Downregulation of putative tumor suppressor gene TSC-22 in human brain tumors.

J Surg Oncol 2003 Jan;82(1):57-64

Institute of Molecular Biology and Genetics, Kiev, Ukraine.

Background And Objectives: Our objective was to identify differentially expressed genes involved in the pathogenesis of glioblastoma multiforme (GBM).

Methods: Screening of arrayed human fetal brain and human postnatal brain cDNA libraries was performed by differential hybridization with glioblastoma multiforme and human normal brain cDNAs.

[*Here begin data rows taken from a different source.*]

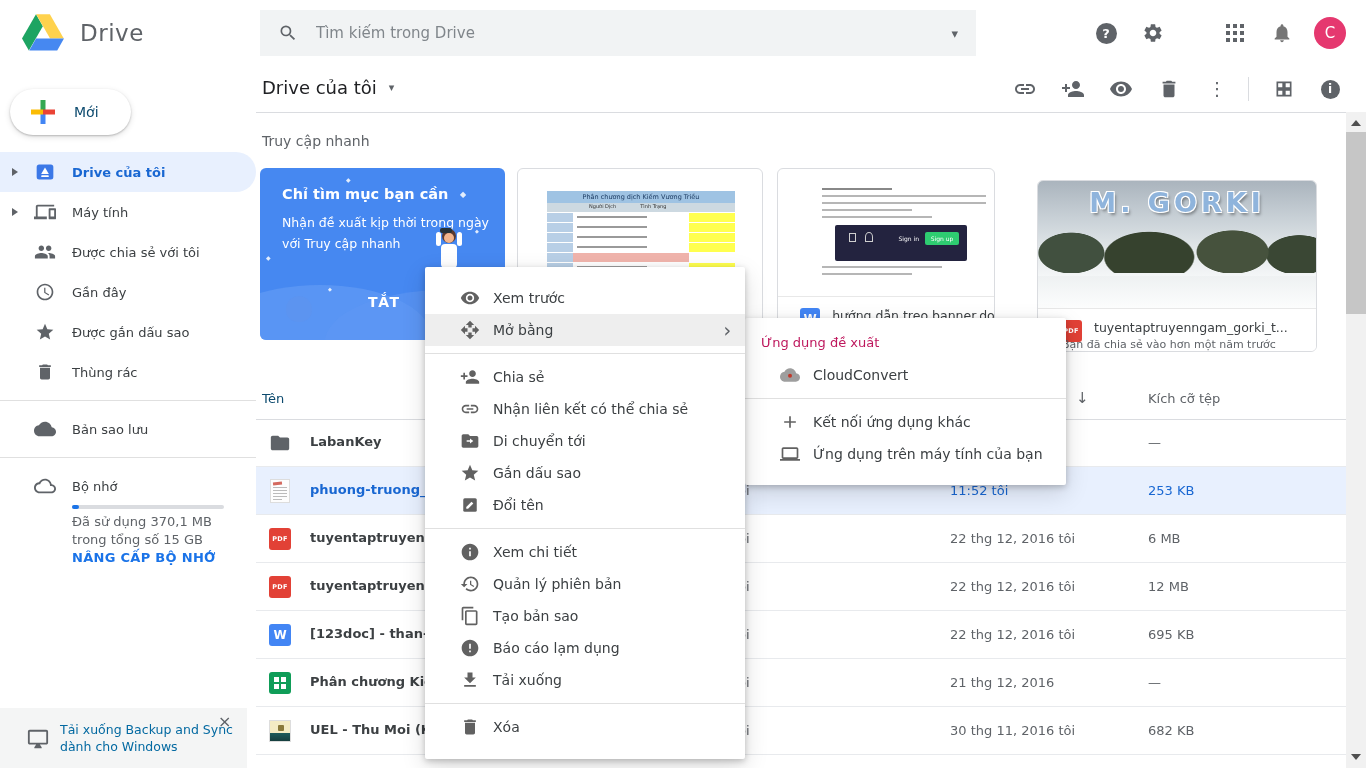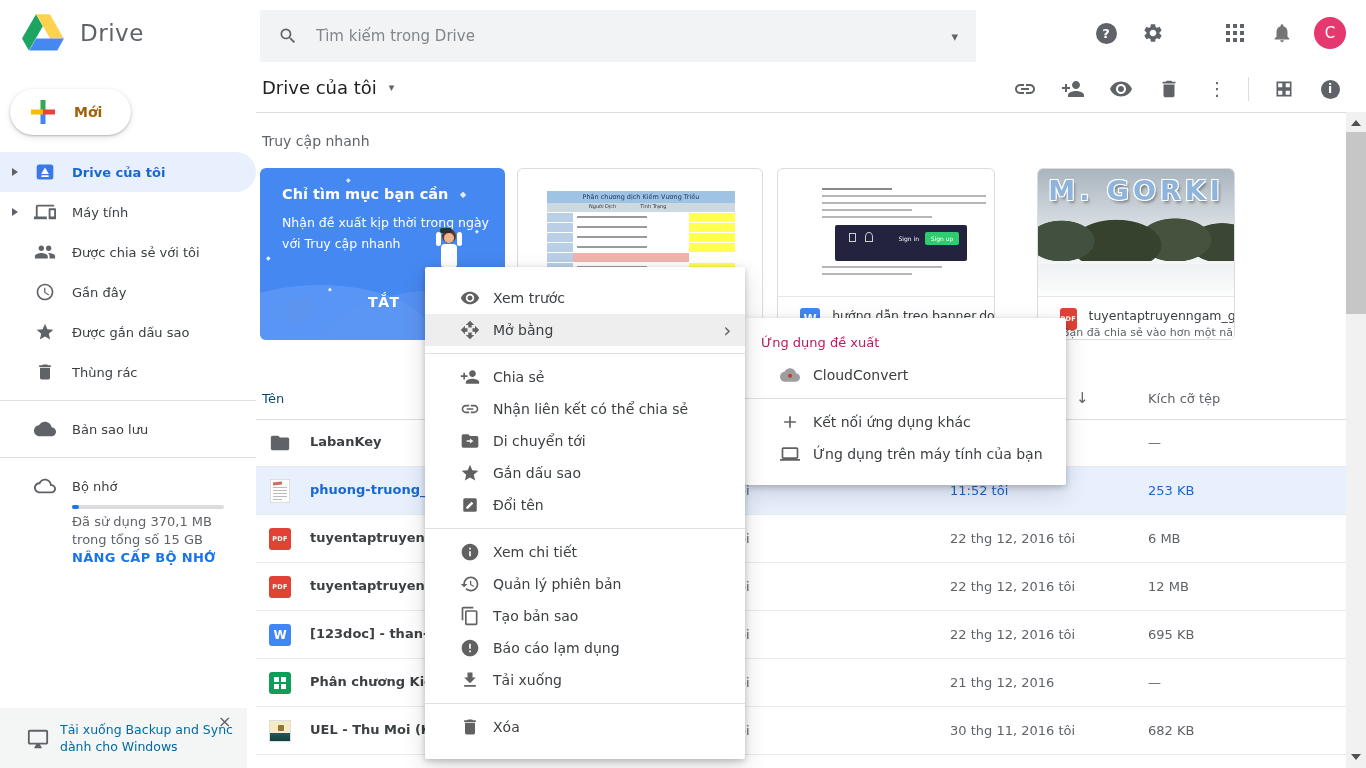--- a/index.html
+++ b/index.html
@@ -11,7 +11,7 @@
   .header { position:absolute; left:0; top:0; width:1366px; height:66px; background:#fff; }
   .logo { position:absolute; left:22px; top:14px; display:flex; align-items:center; gap:16px; }
   .logo-text { font-size:23px; color:#5f6368; letter-spacing:.5px;text-align:right; }
-  .search { position:absolute; left:260px; top:10px; width:716px; height:52px; background:#f1f3f4; border-radius:0; display:flex; align-items:center; padding:0 18px; }
+  .search { position:absolute; left:260px; top:10px; width:716px; height:46px; background:#f1f3f4; border-radius:0; display:flex; align-items:center; padding:0 18px; }
   .search input { flex:1; border:none; outline:none; background:transparent; font-size:15px; color:#202124; margin-left:18px; font-family:inherit; }
   .search input::placeholder { color:#80868b; }
   .search-caret { color:#5f6368; font-size:13px; }

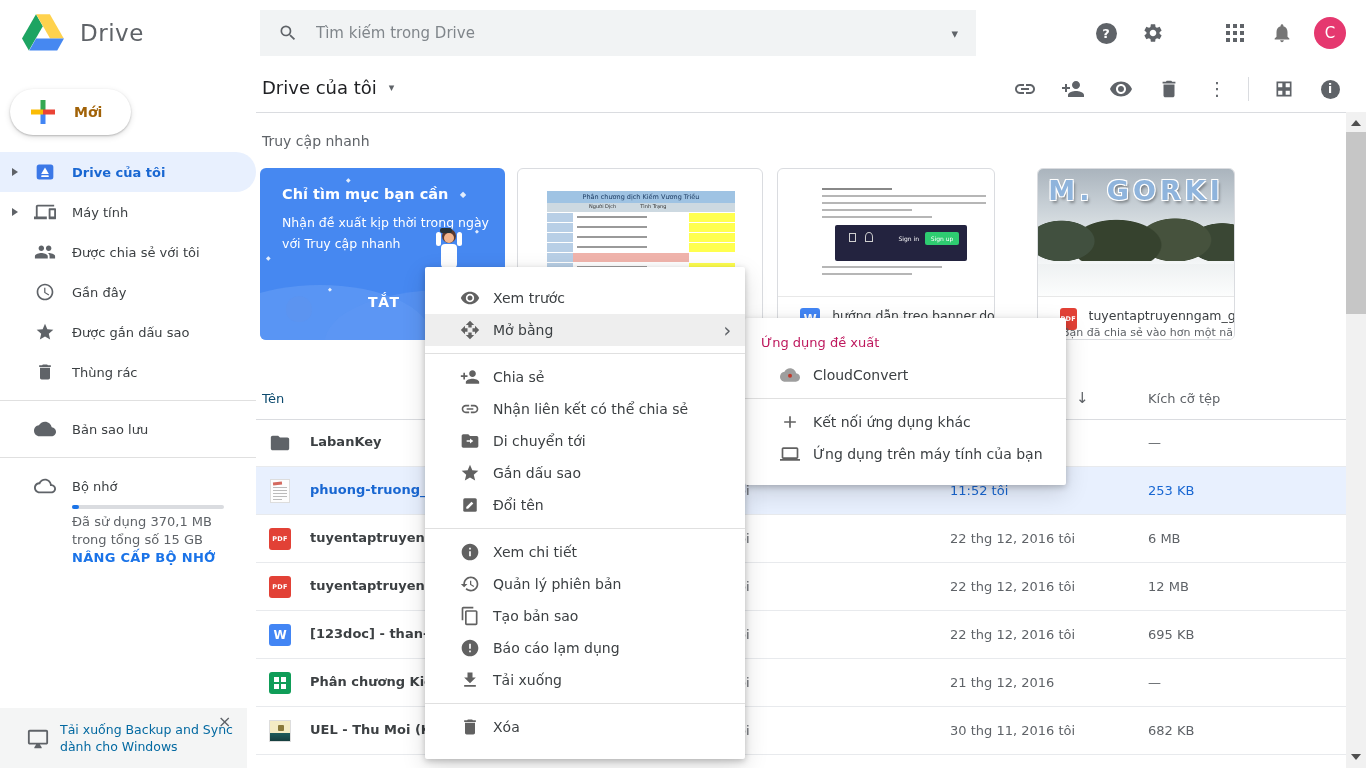--- a/index.html
+++ b/index.html
@@ -30,7 +30,7 @@
 
   
   .new-btn { position:absolute; left:10px; top:89px; width:121px; height:46px; background:#fff; border-radius:24px; box-shadow:0 1px 2px rgba(0,0,0,.22),0 2px 6px rgba(0,0,0,.12); display:flex; align-items:center; padding-left:20px; gap:18px; }
-  .new-btn span { font-size:14px; font-weight:bold; color:#a16207; }
+  .new-btn span { font-size:14px; font-weight:normal; color:#0c4a6e; }
   .nav { position:absolute; left:0; top:152px; width:256px; }
   .nav-item { height:40px; display:flex; align-items:center; position:relative; padding-left:72px; font-size:13px; color:#3c4043; }
   .nav-item .arrow { position:absolute; left:12px; width:0; height:0; border-left:6px solid #5f6368; border-top:4px solid transparent; border-bottom:4px solid transparent; }

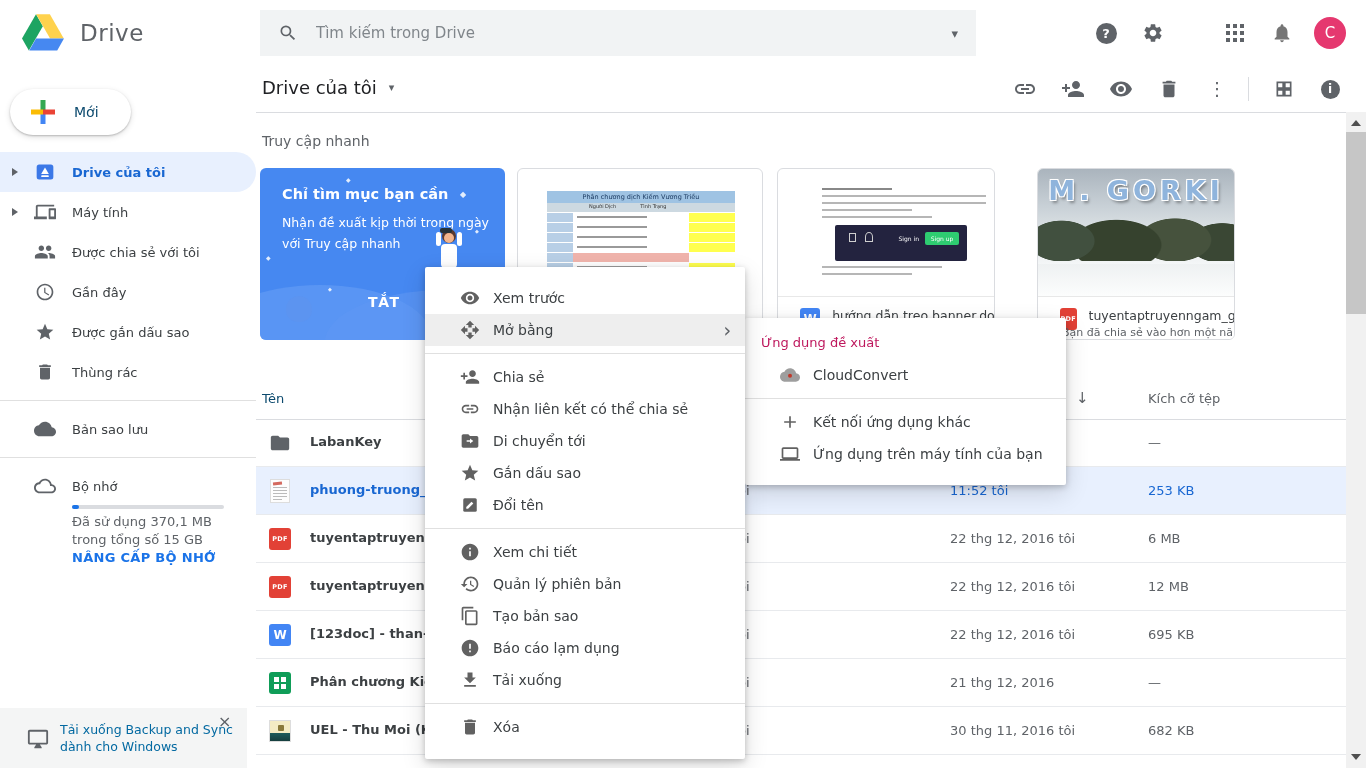--- a/index.html
+++ b/index.html
@@ -464,7 +464,7 @@
   </div>
 </div>
 
-<div class="card" style="left:1037px;width:198px;">
+<div class="card" style="left:1037px;width:280px;margin-top:12px;">
   <div class="gorki-img">
     <div class="gorki-trees"></div>
     <div class="gorki-snow"></div>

Results: Repeated differential hybridization of more than 100 cDNA clones selected by primary screening and analysis of RNA from adult normal brain and glial tumors showed 16 nucleotide sequences differentially expressed between normal brain and brain tumors. Among others, decreased content in astrocytic tumors was determined for TSC-22 mRNA corresponding to cDNA in the ICRFp507J1041 clone from human fetal brain cDNA library. Northern blot hybridization of RNA from different human brain tumors showed very low amounts of TSC-22 mRNA in most investigated samples of GBM, anaplastic astrocytoma, and some other tumors. Complete lack of expression of TSC-22 occurred in one sample of anaplastic astrocytoma, as well as in meningioma, brain sarcoma, sarcomatous meningioma, and oligodendroglioma. The differential expression of TSC-22 gene was confirmed by semiquantitative RT-PCR in 15 samples of astrocytomas WHO grade II-IV and three samples of normal brain.

Conclusions: Significantly decreased levels of TSC-22 mRNA in human brain and salivary gland tumors and antiproliferative role of TSC-22 strongly suggest a tumor suppressor role for TSC-22. J.